|
Boost : |
From: Jeremy Maitin-Shepard (jbms_at_[hidden])
Date: 2004-04-13 15:09:17
Miro Jurisic <macdev_at_[hidden]> writes:
> [snip]
> You are forgetting that abstract Unicode characters are defined as sequences of
> code points (even if those code points are 32-bit) and string manipulation has
> to take this into account (there are numerous combinations of characters and
> combining marks that must be treated as single units for purpose of searching,
> collation, etc.) A single encoded character type may be 32 bits, but encoded
> characters are often not the level on which the clients need to manipulate
> strings.
Right, it will certainly be necessary to provide a
grapheme_cluster_iterator (with value_type = the Unicode string
type). ICU should help with this.

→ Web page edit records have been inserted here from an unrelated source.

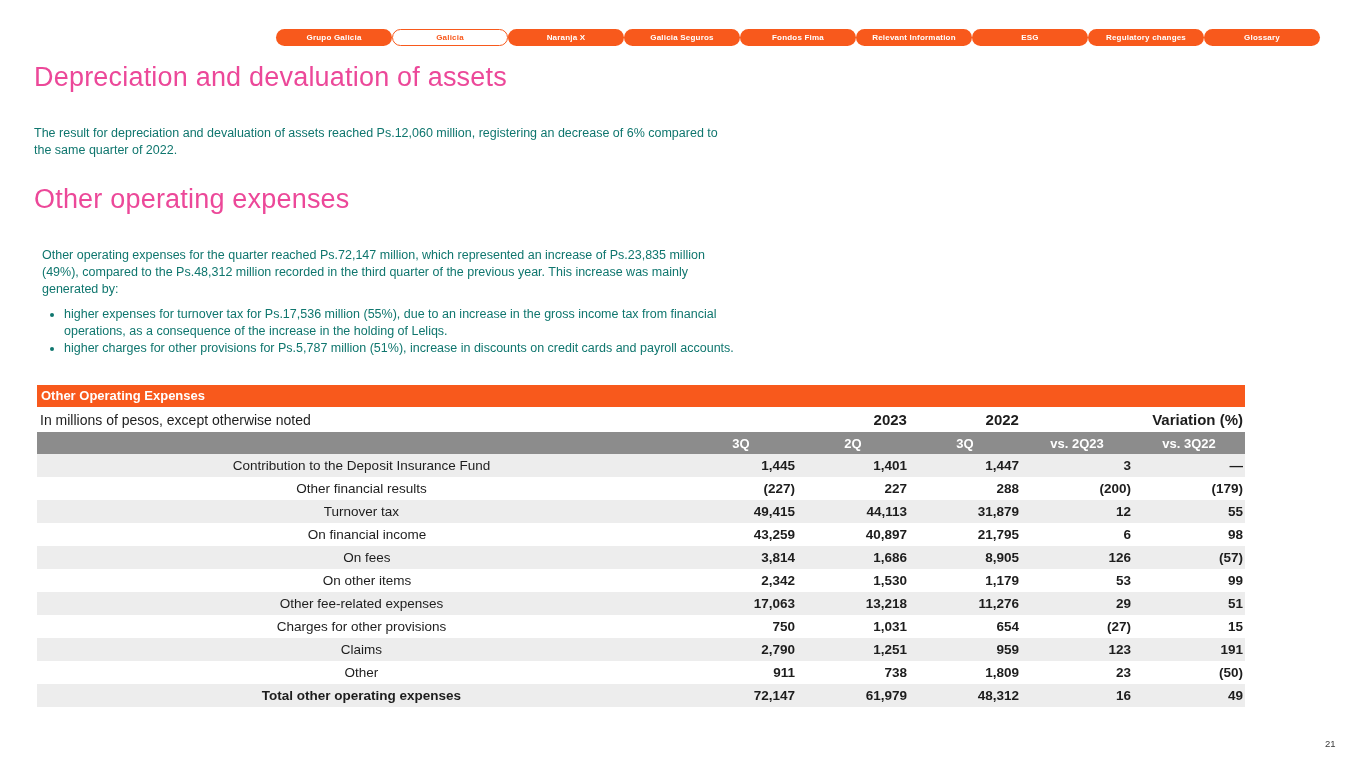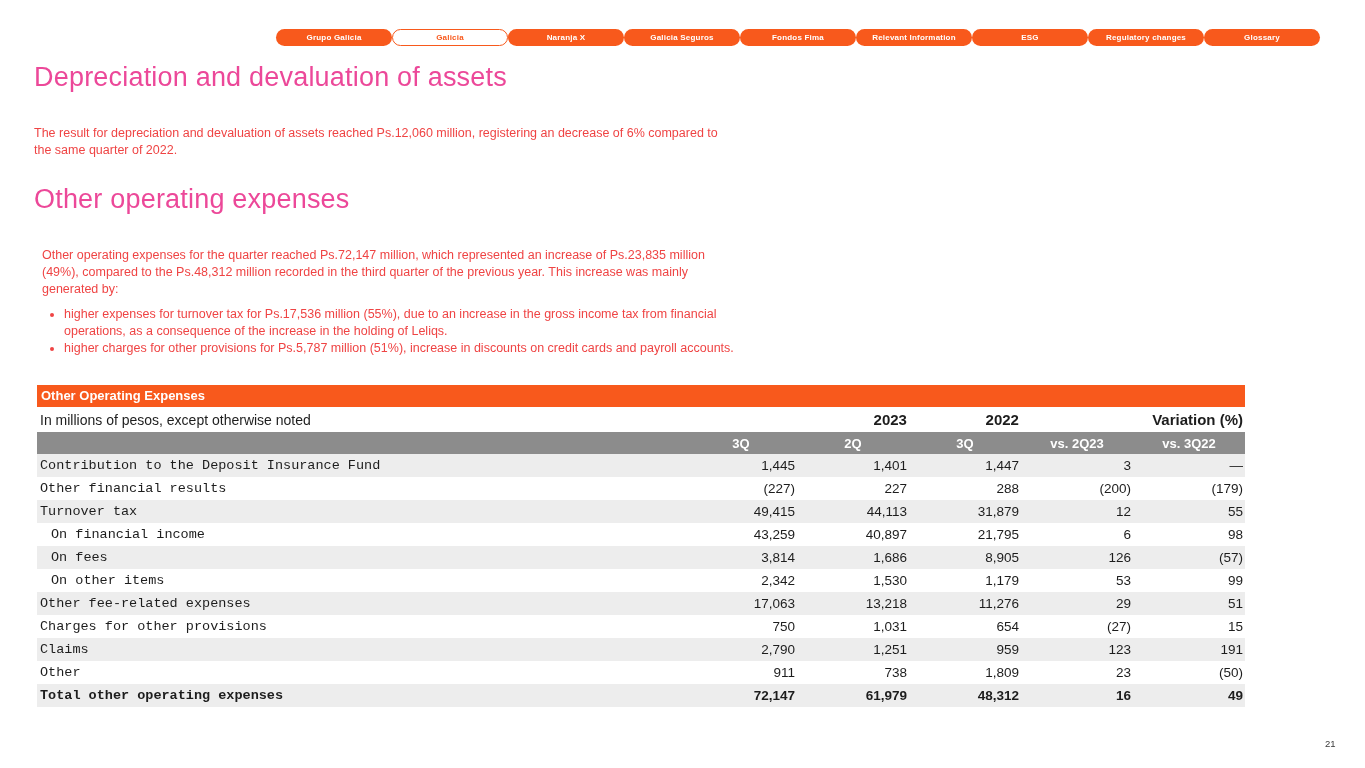--- a/index.html
+++ b/index.html
@@ -13,21 +13,21 @@
     width:116px;height:17px;border-radius:9px;border:none;cursor:pointer;
     background:#F8591C;color:#ffffff;font-family:"Liberation Sans",sans-serif;
     font-size:8px;font-weight:bold;display:flex;align-items:center;justify-content:center;
     padding:0;letter-spacing:.2px;box-sizing:border-box;
   }
   .pill.outline{background:#ffffff;border:1.5px solid #F8591C;color:#F8591C;}
   
   .h-orange{position:absolute;left:34px;margin:0;color:#ec4899;font-weight:400;font-size:27px;letter-spacing:.2px;}
   #dep-title{top:62px;}
   #oox-title{top:184px;}
-  .body-text{position:absolute;left:34px;font-size:12.5px;line-height:17px;margin:0;color:#ef4444;}
+  .body-text{position:absolute;left:34px;font-size:12.5px;line-height:17px;margin:0;color:#0f766e;}
   #dep-body{top:125px;width:700px;}
   #oox-block{top:239px;width:712px;}
   #oox-block p{margin:8px;font-size:12.5px;line-height:17px;}
   #oox-block ul{margin:0;padding-left:30px;}
   #oox-block li{font-size:12.5px;line-height:17px;}
   
   .table-wrap{position:absolute;left:37px;top:385px;width:1208px;}
   table{width:100%;border-collapse:collapse;table-layout:fixed;}
   col.c-label{width:auto;}
   col.c-num{width:112px;}
@@ -36,23 +36,23 @@
     background:#F8591C;color:#ffffff;font-weight:bold;font-size:13px;
     height:19px;padding:1px 5px 2px 4px;
   }
   tr.subtitle-row td{height:21px;font-size:14px;padding:2px 2px 2px 3px;}
   tr.subtitle-row td.grp{font-size:15px;font-weight:bold;text-align:right;white-space:nowrap;}
   tr.cols-row td{
     background:#8C8C8C;color:#ffffff;font-weight:bold;font-size:13px;
     height:20px;text-align:center;padding:1px 2px;white-space:nowrap;
   }
   tr.data-row td{height:21px;font-size:13.5px;padding:1px 2px;}
-  tr.data-row td.label{text-align:left;padding-left:3px;white-space:nowrap;font-family:Liberation Mono, monospace;}
+  tr.data-row td.label{text-align:center;padding-left:3px;white-space:nowrap;}
   tr.data-row td.label.indent{padding-left:14px;}
-  tr.data-row td.num{text-align:right;}
+  tr.data-row td.num{text-align:right;font-weight:bold;}
   tr.data-row.stripe td{background:#EDEDED;}
   tr.data-row.total td{font-weight:bold;}
   
   .page-num{position:absolute;left:1325px;top:738px;font-size:9.5px;color:#3a3a3a;}
 </style>
 </head>
 <body>
 
 <nav class="topnav">
   <button class="pill">Grupo Galicia</button>

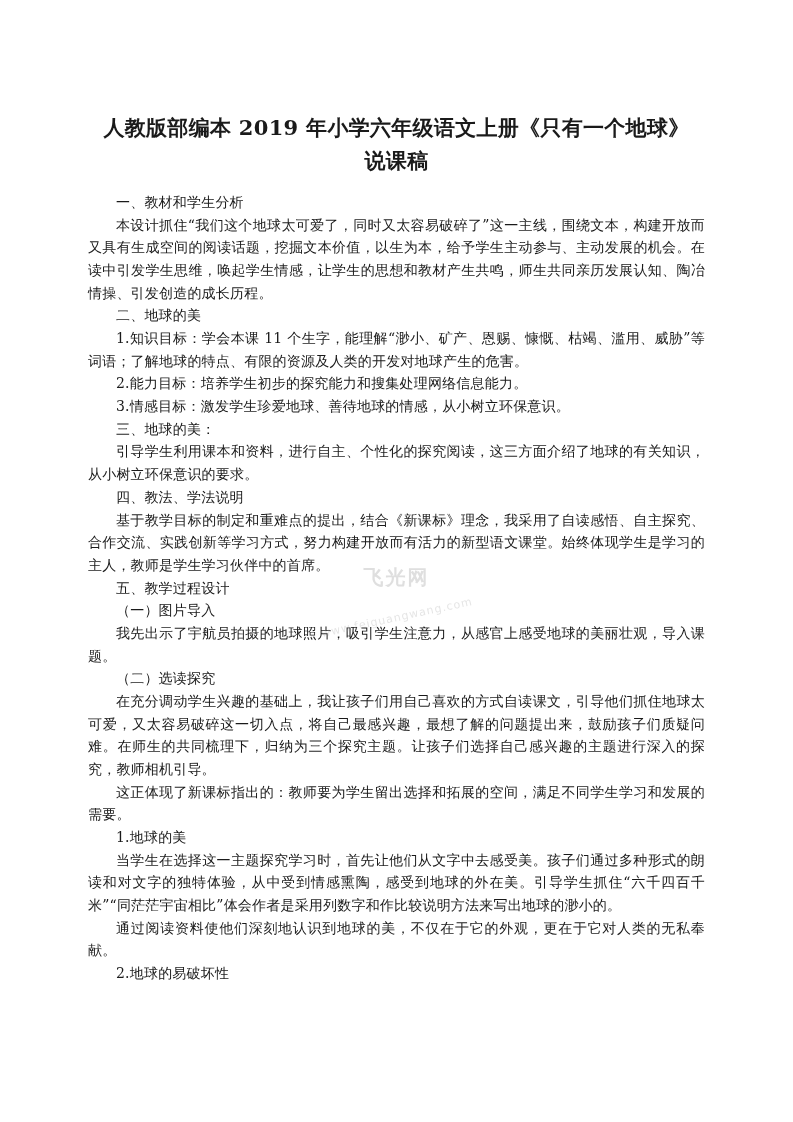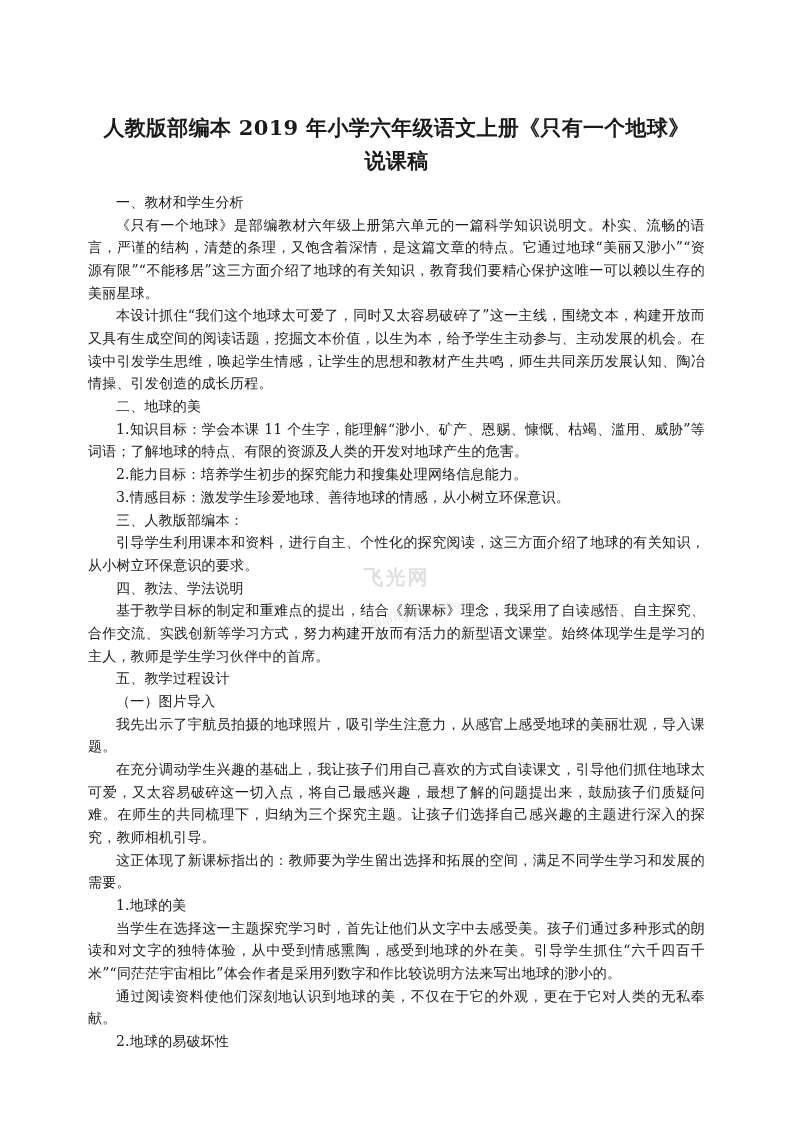--- a/index.html
+++ b/index.html
@@ -78,33 +78,33 @@
 </style>
 </head>
 <body>
 
 <div class="page">
 
   <h1 class="doc-title">人教版部编本 2019 年小学六年级语文上册《只有一个地球》说课稿</h1>
 
   <div class="doc-body">
     <p class="body-text">一、教材和学生分析</p>
-    <p class="body-text">《只有一个地球》是部编教材六年级上册第六单元的一篇科学知识说明文。朴实、流畅的语言，严谨的结构，清楚的条理，又饱含着深情，是这篇文章的特点。它通过地球“美丽又渺小”“资源有限”“不能移居”这三方面介绍了地球的有关知识，教育我们要精心保护这唯一可以赖以生存的美丽星球。</p>
     <p class="body-text">本设计抓住“我们这个地球太可爱了，同时又太容易破碎了”这一主线，围绕文本，构建开放而又具有生成空间的阅读话题，挖掘文本价值，以生为本，给予学生主动参与、主动发展的机会。在读中引发学生思维，唤起学生情感，让学生的思想和教材产生共鸣，师生共同亲历发展认知、陶冶情操、引发创造的成长历程。</p>
     <p class="body-text">二、地球的美</p>
     <p class="body-text">1.知识目标：学会本课 11 个生字，能理解“渺小、矿产、恩赐、慷慨、枯竭、滥用、威胁”等词语；了解地球的特点、有限的资源及人类的开发对地球产生的危害。</p>
     <p class="body-text">2.能力目标：培养学生初步的探究能力和搜集处理网络信息能力。</p>
     <p class="body-text">3.情感目标：激发学生珍爱地球、善待地球的情感，从小树立环保意识。</p>
-    <p class="body-text">三、人教版部编本：</p>
+    <p class="body-text">三、地球的美：</p>
     <p class="body-text">引导学生利用课本和资料，进行自主、个性化的探究阅读，这三方面介绍了地球的有关知识，从小树立环保意识的要求。</p>
     <p class="body-text">四、教法、学法说明</p>
     <p class="body-text">基于教学目标的制定和重难点的提出，结合《新课标》理念，我采用了自读感悟、自主探究、合作交流、实践创新等学习方式，努力构建开放而有活力的新型语文课堂。始终体现学生是学习的主人，教师是学生学习伙伴中的首席。</p>
     <p class="body-text">五、教学过程设计</p>
     <p class="body-text">（一）图片导入</p>
     <p class="body-text">我先出示了宇航员拍摄的地球照片，吸引学生注意力，从感官上感受地球的美丽壮观，导入课题。</p>
+    <p class="body-text">（二）选读探究</p>
     <p class="body-text">在充分调动学生兴趣的基础上，我让孩子们用自己喜欢的方式自读课文，引导他们抓住地球太可爱，又太容易破碎这一切入点，将自己最感兴趣，最想了解的问题提出来，鼓励孩子们质疑问难。在师生的共同梳理下，归纳为三个探究主题。让孩子们选择自己感兴趣的主题进行深入的探究，教师相机引导。</p>
     <p class="body-text">这正体现了新课标指出的：教师要为学生留出选择和拓展的空间，满足不同学生学习和发展的需要。</p>
     <p class="body-text">1.地球的美</p>
     <p class="body-text">当学生在选择这一主题探究学习时，首先让他们从文字中去感受美。孩子们通过多种形式的朗读和对文字的独特体验，从中受到情感熏陶，感受到地球的外在美。引导学生抓住“六千四百千米”“同茫茫宇宙相比”体会作者是采用列数字和作比较说明方法来写出地球的渺小的。</p>
     <p class="body-text">通过阅读资料使他们深刻地认识到地球的美，不仅在于它的外观，更在于它对人类的无私奉献。</p>
     <p class="body-text">2.地球的易破坏性</p>
   </div>
 
   <div class="watermark">
     <div class="wm-main">飞光网</div>

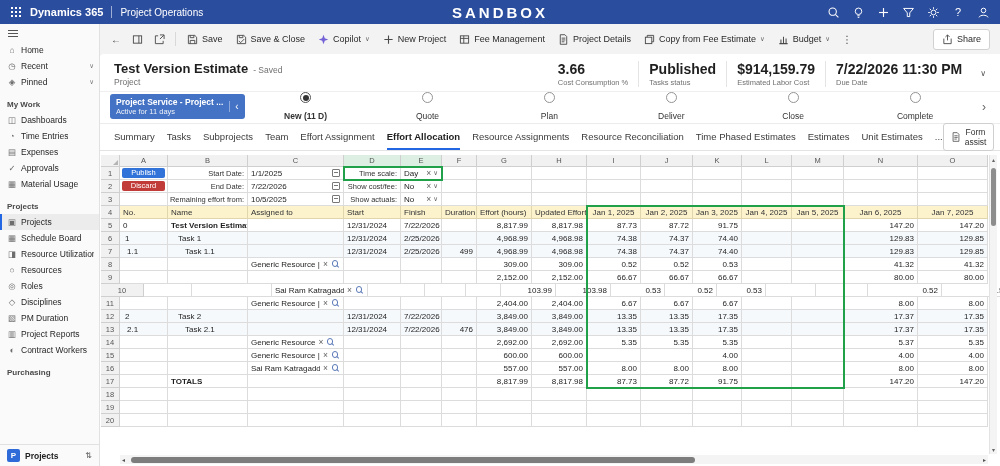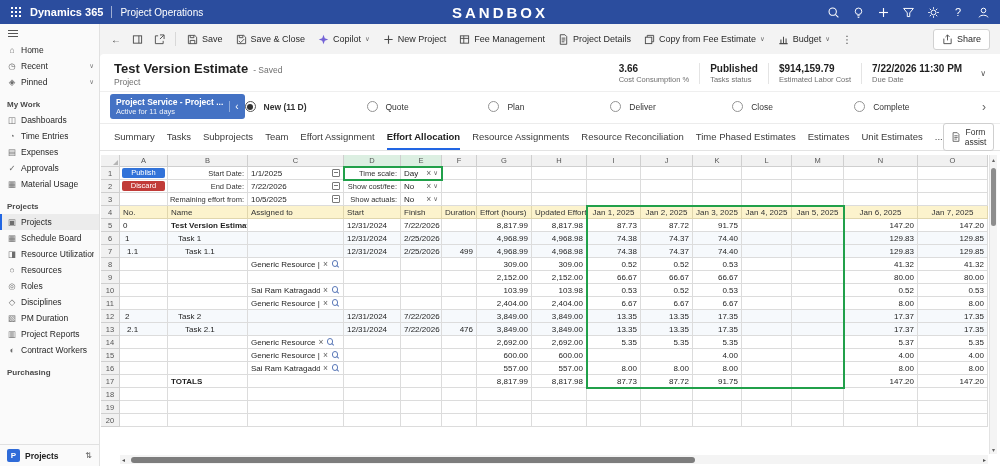--- a/index.html
+++ b/index.html
@@ -50,32 +50,32 @@
 
 .record-header{background:#fff;height:38px;flex:0 0 38px;display:flex;align-items:center;padding:4px 14px 2px 14px;border-bottom:1px solid #efefef;border-top-left-radius:4px;}
 .rh-left{min-width:0;margin-right:auto;}
 .rh-title-row{display:flex;align-items:baseline;gap:5px;}
 .rh-title{font-size:13px;font-weight:bold;color:#1f1f1f;white-space:nowrap;}
 .rh-saved{font-size:8.5px;color:#707070;}
 .rh-entity{font-size:8.5px;color:#707070;margin-top:1px;}
 .rh-kpis{display:flex;align-items:center;}
 .kpi{padding:0 10px;border-left:1px solid #e4e4e4;}
 .kpi:first-of-type{border-left:none;}
-.kpi-value{font-size:10px;font-weight:bold;color:#1f1f1f;white-space:nowrap;}
+.kpi-value{font-size:14px;font-weight:bold;color:#1f1f1f;white-space:nowrap;}
 .kpi-label{font-size:7.5px;color:#707070;white-space:nowrap;margin-top:1px;}
 .rh-chev{font-size:8px;color:#555;margin-left:8px;cursor:pointer;}
 
 
 .bpf{background:#fff;height:32px;flex:0 0 32px;display:flex;align-items:center;padding:2px 14px 4px 10px;border-bottom:1px solid #ececec;}
 .bpf-chip{background:#4472c4;color:#fff;border-radius:3px;display:flex;align-items:center;padding:3px 6px;gap:6px;cursor:pointer;flex:0 0 auto;max-width:170px;}
 .bpf-l1{font-size:8.5px;font-weight:bold;white-space:nowrap;overflow:hidden;max-width:128px;}
 .bpf-l2{font-size:7.5px;opacity:.9;white-space:nowrap;}
 .bpf-chip-chev{font-size:10px;padding-left:5px;border-left:1px solid rgba(255,255,255,.4);}
 .bpf-stages{flex:1;display:flex;}
-.bpf-stage{flex:1;display:flex;flex-direction:row;align-items:center;gap:8px;cursor:pointer;}
+.bpf-stage{flex:1;display:flex;flex-direction:column;align-items:center;gap:8px;cursor:pointer;}
 .stage-circle{width:11px;height:11px;border:1.5px solid #949494;border-radius:50%;background:#fff;position:relative;}
 .bpf-stage.active .stage-circle{border-color:#555;}
 .bpf-stage.active .stage-circle::after{content:'';position:absolute;inset:1.5px;background:#333;border-radius:50%;}
 .stage-label{font-size:8.5px;color:#333;white-space:nowrap;}
 .bpf-stage.active .stage-label{font-weight:bold;}
 .bpf-next{font-size:12px;color:#666;cursor:pointer;padding-left:6px;}
 
 
 .tabs-row{background:#fff;height:27px;flex:0 0 27px;display:flex;align-items:center;padding:0 10px 0 14px;border-bottom:1px solid #e3e3e3;}
 .tabs{display:flex;gap:12px;align-items:center;height:100%;}
@@ -777,21 +777,21 @@
             <div class="g-cell nr" style="width: 55px;">2,152.00</div>
             <div class="g-cell nr" style="width: 54px;">66.67</div>
             <div class="g-cell nr" style="width: 52px;">66.67</div>
             <div class="g-cell nr" style="width: 49px;">66.67</div>
             <div class="g-cell nr" style="width: 50px;"></div>
             <div class="g-cell nr" style="width: 52px;"></div>
             <div class="g-cell nr" style="width: 74px;">80.00</div>
             <div class="g-cell nr" style="width: 70px;">80.00</div>
           </div>
           <div class="g-row k-resource">
-            <div class="g-cell rownum" style="width: 19px;">10</div>
+            <div class="g-cell rownum" style="width: 43px;">10</div>
             <div class="g-cell" style="width: 48px;"></div>
             <div class="g-cell" style="width: 80px;"></div>
             <div class="g-cell asg" style="width: 96px;">
               <span class="as-t">Sai Ram Katragadda (Project</span>
               <span class="x-ic">×</span>
               <span class="lk"></span>
             </div>
             <div class="g-cell" style="width: 57px;"></div>
             <div class="g-cell" style="width: 41px;"></div>
             <div class="g-cell nr" style="width: 35px;"></div>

Nonetheless, it is useful to
represent a single code point, for several reasons:
- For the purpose of string construction, the Unicode specification
explicitly states that any sequence of code points is well formed,
and so this provides the smallest unit by which
guaranteed-well-formed strings can be formed.
- It would be useful to provide functions for querying the Unicode
properties of individual code points, and this code_point type
would be the only suitable parameter type.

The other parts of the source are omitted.